До Дарьиной избы было три версты от усадьбы — не через деревню, а напрямик, через поле. Варвара шла быстро, проваливаясь в свежий снег по щиколотку, и дышала паром. Поле лежало ровное, белое, безлюдное — только вороны кружили над дальним леском и где-то далеко, на большаке, скрипели полозья невидимых саней. Снег был рыхлый, свежий, и Варварины валенки оставляли в нём чёткие следы — глубокие, с отпечатком подошвы. Она оглянулась: цепочка следов тянулась от усадьбы до горизонта, ровная, как строчка в тетради. Тишина стояла такая, что Варвара слышала собственное сердце и поскрипывание снега под ногами. За месяц в Покровском она привыкла к тишине, но полевая тишина была другой — не домашней, скрипучей и тёплой, а пустой, высокой, как купол без стен.

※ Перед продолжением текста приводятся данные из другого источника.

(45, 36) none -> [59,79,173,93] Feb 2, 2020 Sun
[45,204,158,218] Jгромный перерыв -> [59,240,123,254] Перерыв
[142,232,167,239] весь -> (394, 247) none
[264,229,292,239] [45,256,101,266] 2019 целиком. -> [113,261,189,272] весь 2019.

Изба Дарьи стояла на краю деревни, отдельно — не в ряду с другими, а чуть в стороне, за огородом, как будто сама деревня держала дистанцию. Невысокая, приземистая, с почерневшими от времени стенами и крышей, присыпанной снегом. Из трубы шёл дым — не тонкий, как из барских печей, а густой, плотный, берёзовый, тот самый, которым пахла Дарья. Забор был низкий, калитка — без замка, просто на верёвке. У порога стояли сани — маленькие, крестьянские, с сеном.